## [Dataset records]
..............................

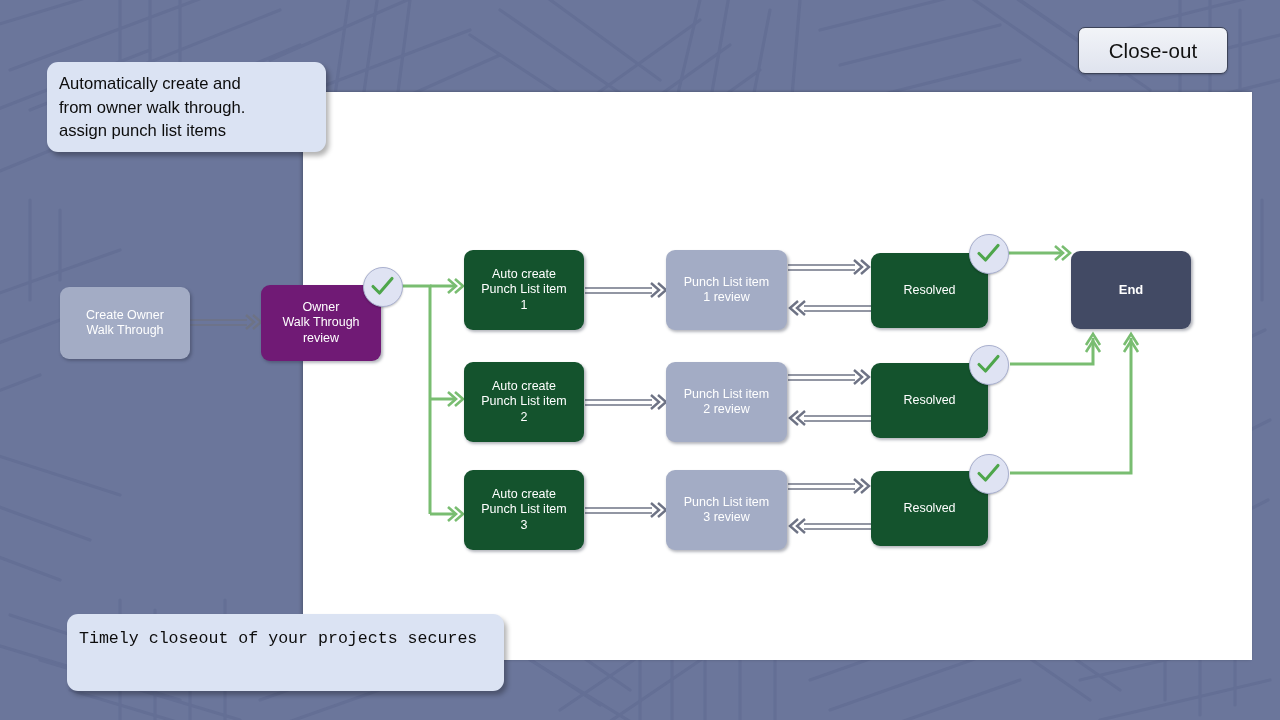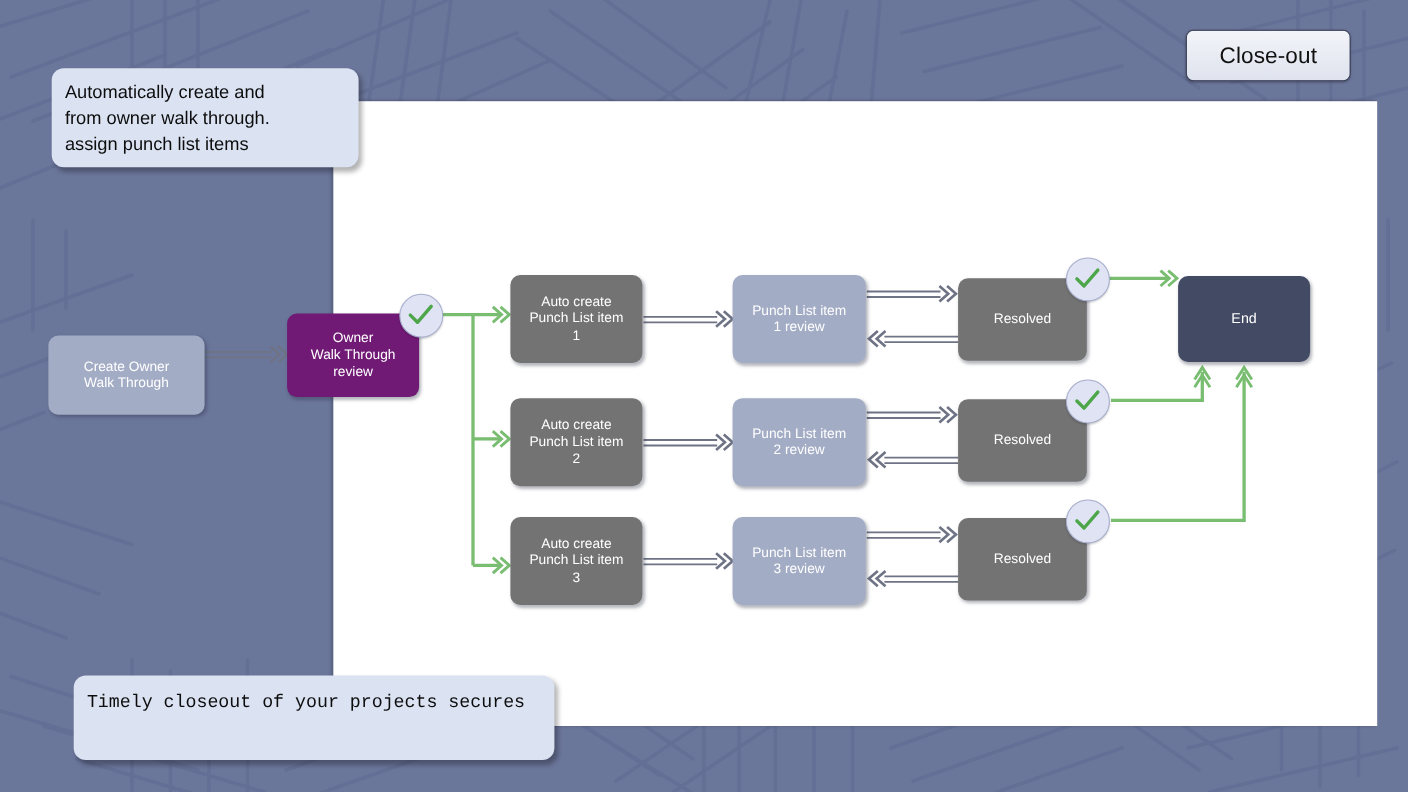--- a/index.html
+++ b/index.html
@@ -47,7 +47,7 @@
     font-size:12.5px;line-height:15.5px;}
   .n-light{background:#a3acc5;}
   .n-mid{background:#701a75;}
-  .n-dark{background:#737373;}
+  .n-dark{background:#14532d;}
   .n-end{background:#424a64;font-size:13px;}
   .badge{position:absolute;z-index:8;width:38px;height:38px;border-radius:50%;
     background:#dfe3f3;border:1.4px solid #a9b0cf;

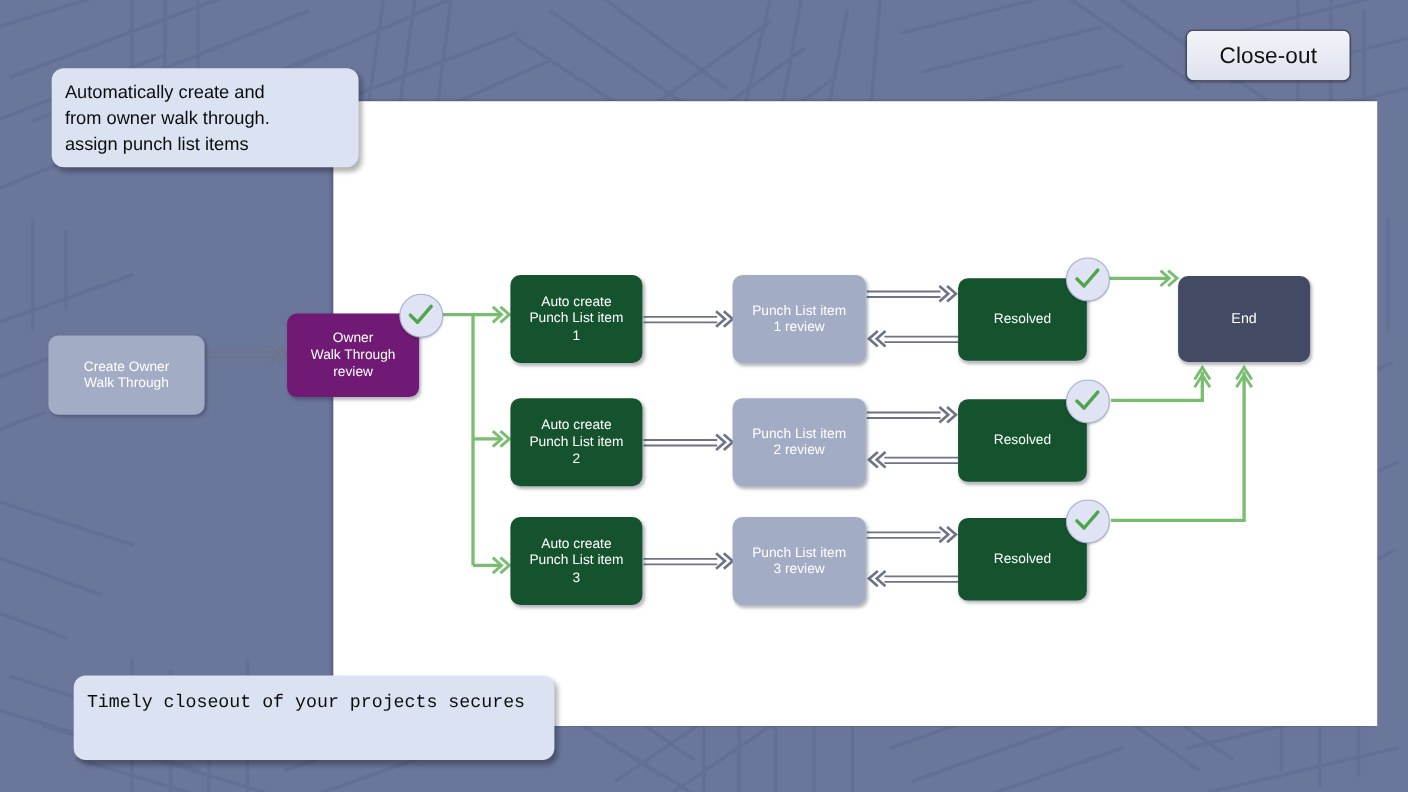--- a/index.html
+++ b/index.html
@@ -48,7 +48,7 @@
   .n-light{background:#a3acc5;}
   .n-mid{background:#701a75;}
   .n-dark{background:#14532d;}
-  .n-end{background:#424a64;font-size:13px;}
+  .n-end{background:#424a64;font-size:13px;font-weight:bold;}
   .badge{position:absolute;z-index:8;width:38px;height:38px;border-radius:50%;
     background:#dfe3f3;border:1.4px solid #a9b0cf;
     box-shadow:0 1px 2px rgba(0,0,0,.22);}

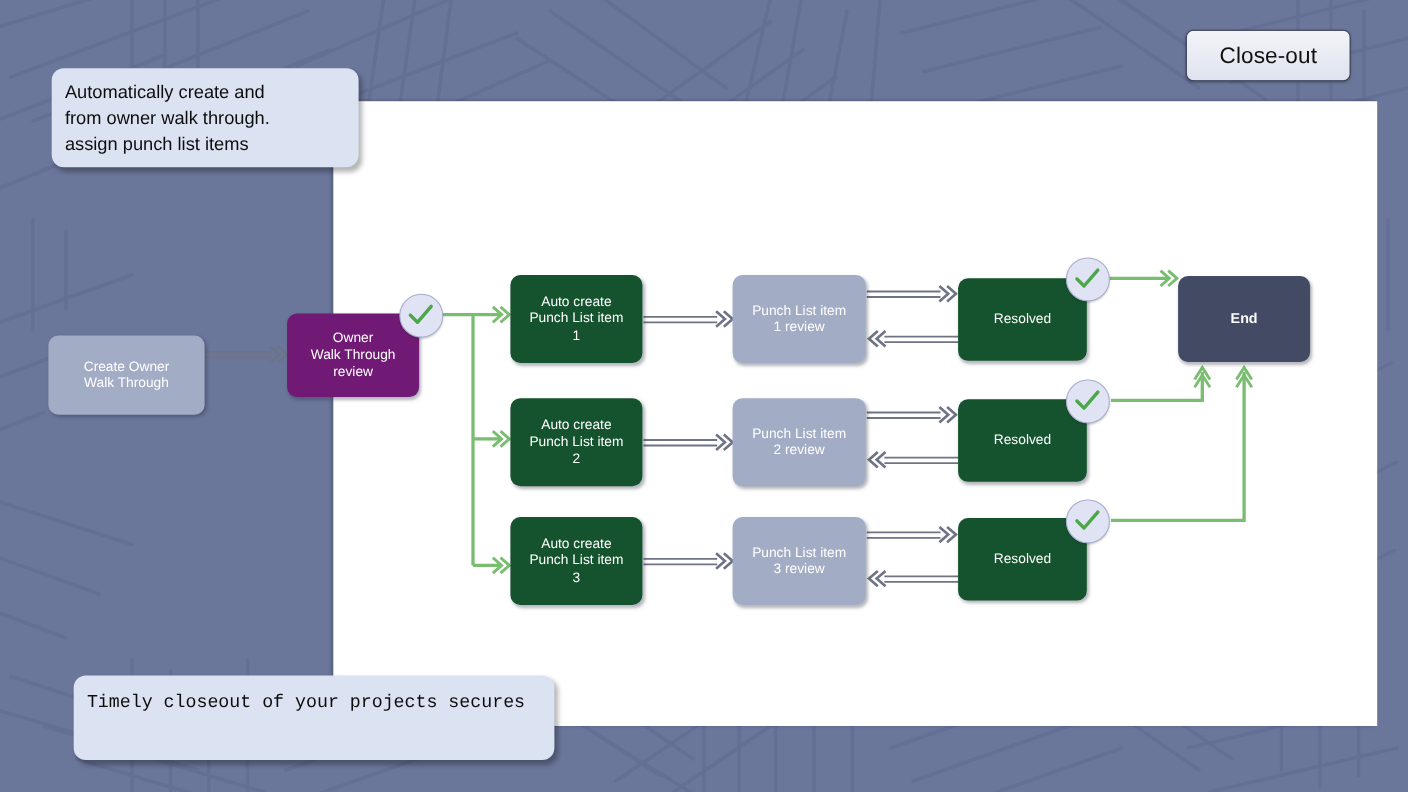--- a/index.html
+++ b/index.html
@@ -244,7 +244,7 @@
   </g>
 </svg>
 
-<div class="nodebox n-light" style="left:44px;top:287px;width:142px;height:72px;margin-top:18px;">
+<div class="nodebox n-light" style="left:60px;top:287px;width:130px;height:72px;">
   <div><span>Create Owner</span><br>
        <span>Walk Through</span></div>
 </div>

..............................

## [Exercise goal]
For each line in the records that holds "span", show that line as it stands.

## [Response]
   <div><span>Create Owner</span><br>
        <span>Walk Through</span></div>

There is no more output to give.